Your goal: A verbatim reproduction of the lines below, from the line containing "sales rep: Trevor Fowler -> Fiona Walker" through the line containing "total: 203.29 -> 125.36", both ends included, is the whole required output.

=== Dataset records ===

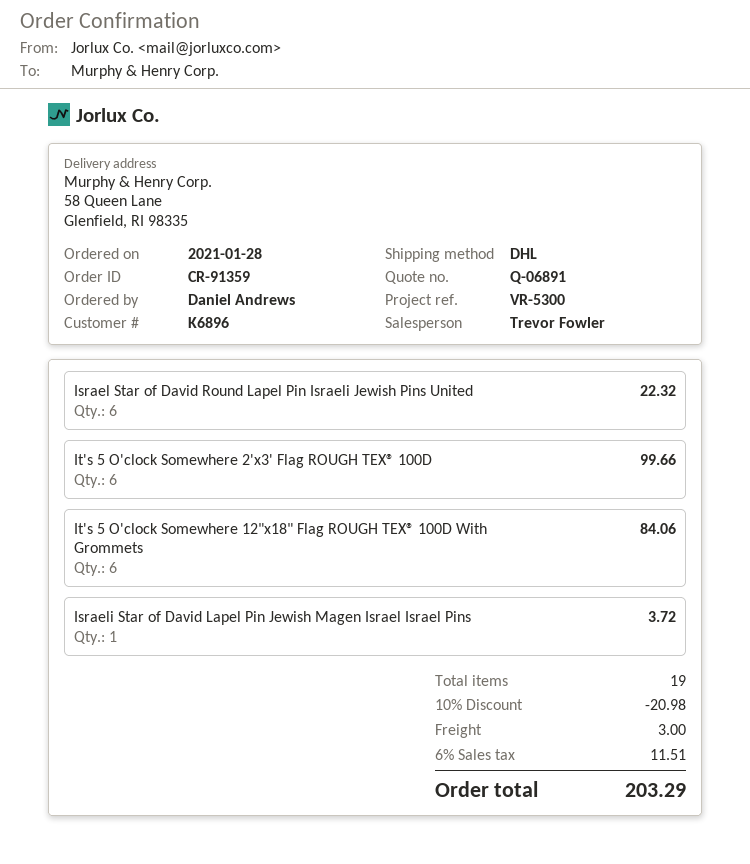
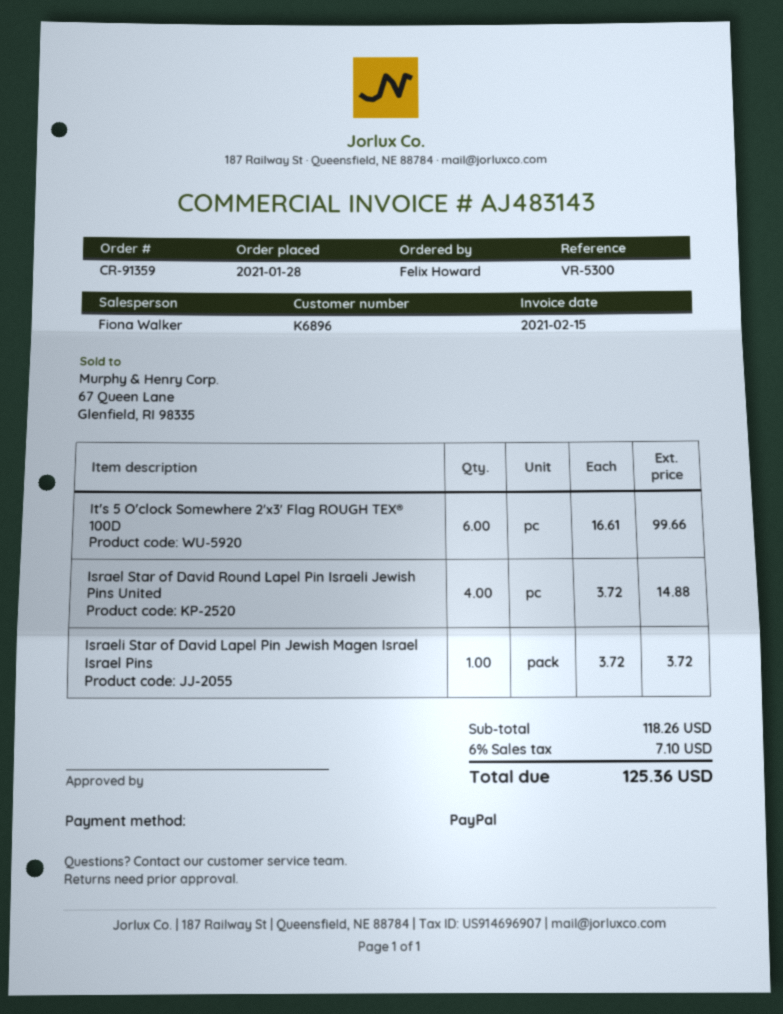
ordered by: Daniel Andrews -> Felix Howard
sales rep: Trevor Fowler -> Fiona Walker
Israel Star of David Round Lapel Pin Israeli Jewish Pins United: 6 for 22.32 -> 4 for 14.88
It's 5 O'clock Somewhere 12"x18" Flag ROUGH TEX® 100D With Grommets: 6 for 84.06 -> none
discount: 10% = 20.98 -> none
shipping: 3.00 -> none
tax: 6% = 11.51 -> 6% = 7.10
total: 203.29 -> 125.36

===
=== Dataset records ===

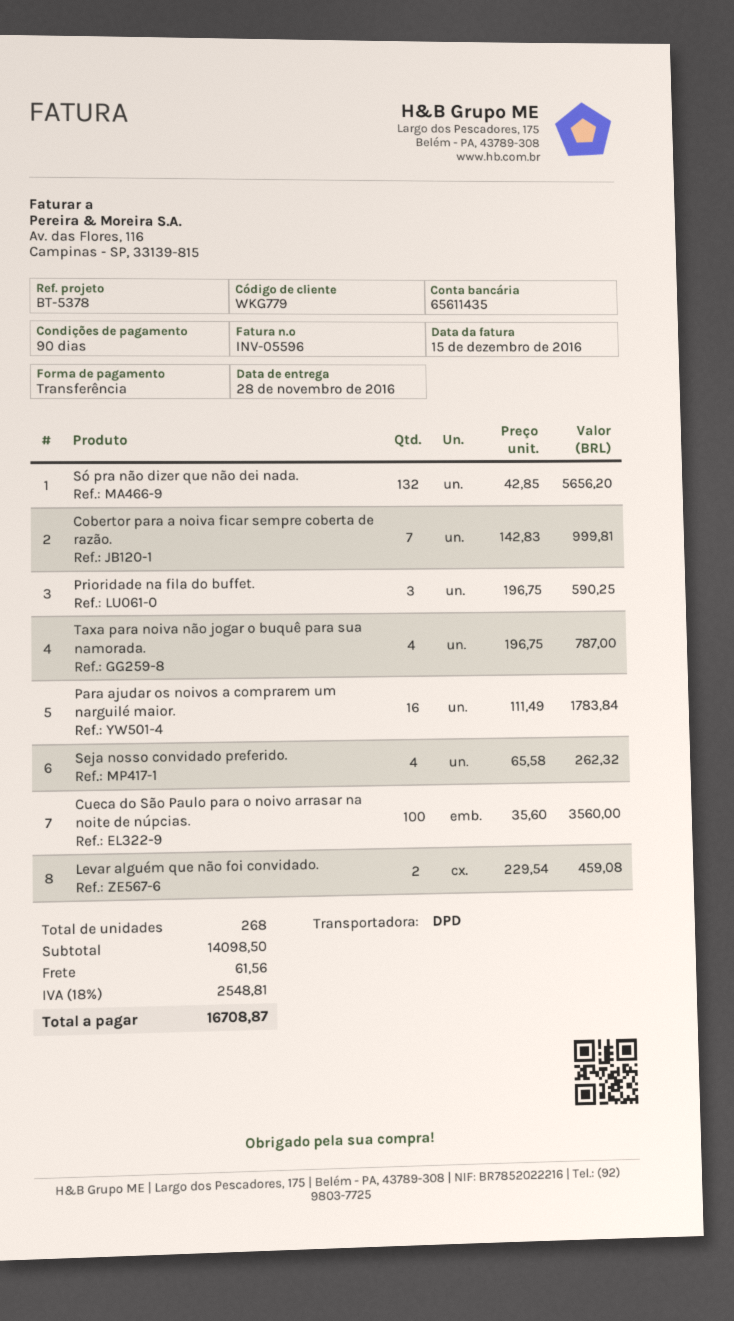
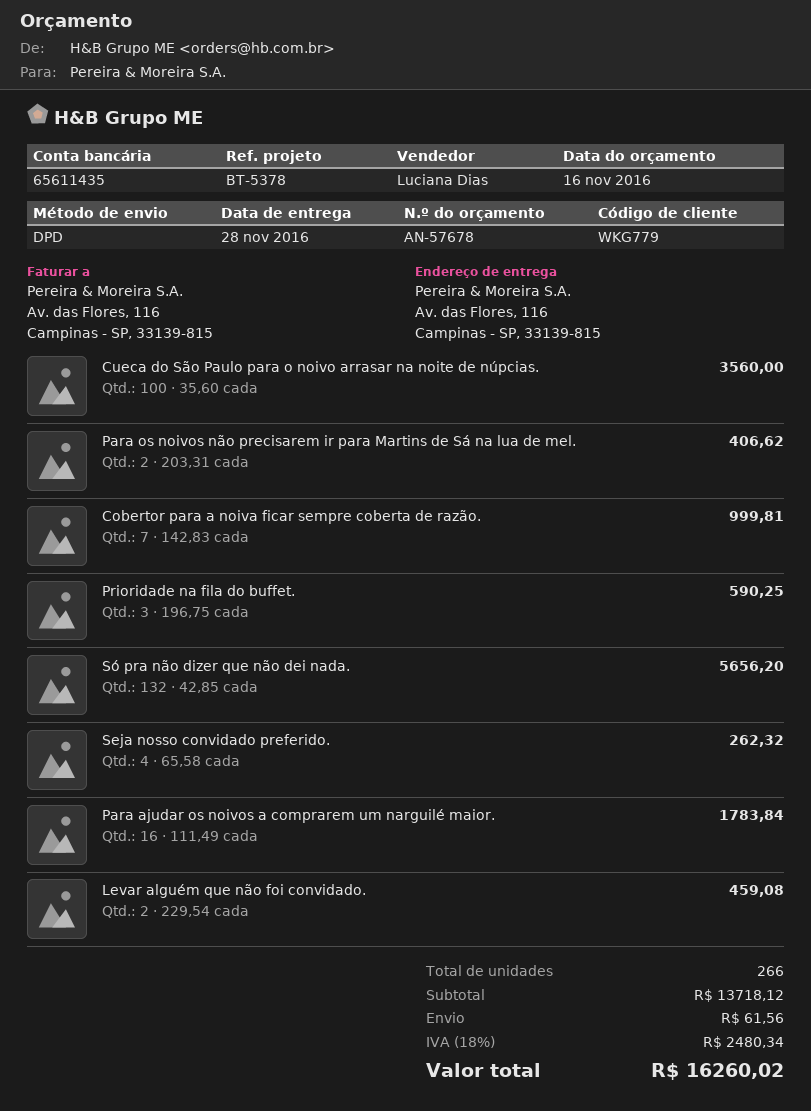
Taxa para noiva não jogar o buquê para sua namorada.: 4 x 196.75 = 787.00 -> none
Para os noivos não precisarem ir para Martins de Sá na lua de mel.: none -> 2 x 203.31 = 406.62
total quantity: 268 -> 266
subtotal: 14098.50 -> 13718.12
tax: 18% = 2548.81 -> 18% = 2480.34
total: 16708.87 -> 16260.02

===

The answer:
sales rep: Trevor Fowler -> Fiona Walker
Israel Star of David Round Lapel Pin Israeli Jewish Pins United: 6 for 22.32 -> 4 for 14.88
It's 5 O'clock Somewhere 12"x18" Flag ROUGH TEX® 100D With Grommets: 6 for 84.06 -> none
discount: 10% = 20.98 -> none
shipping: 3.00 -> none
tax: 6% = 11.51 -> 6% = 7.10
total: 203.29 -> 125.36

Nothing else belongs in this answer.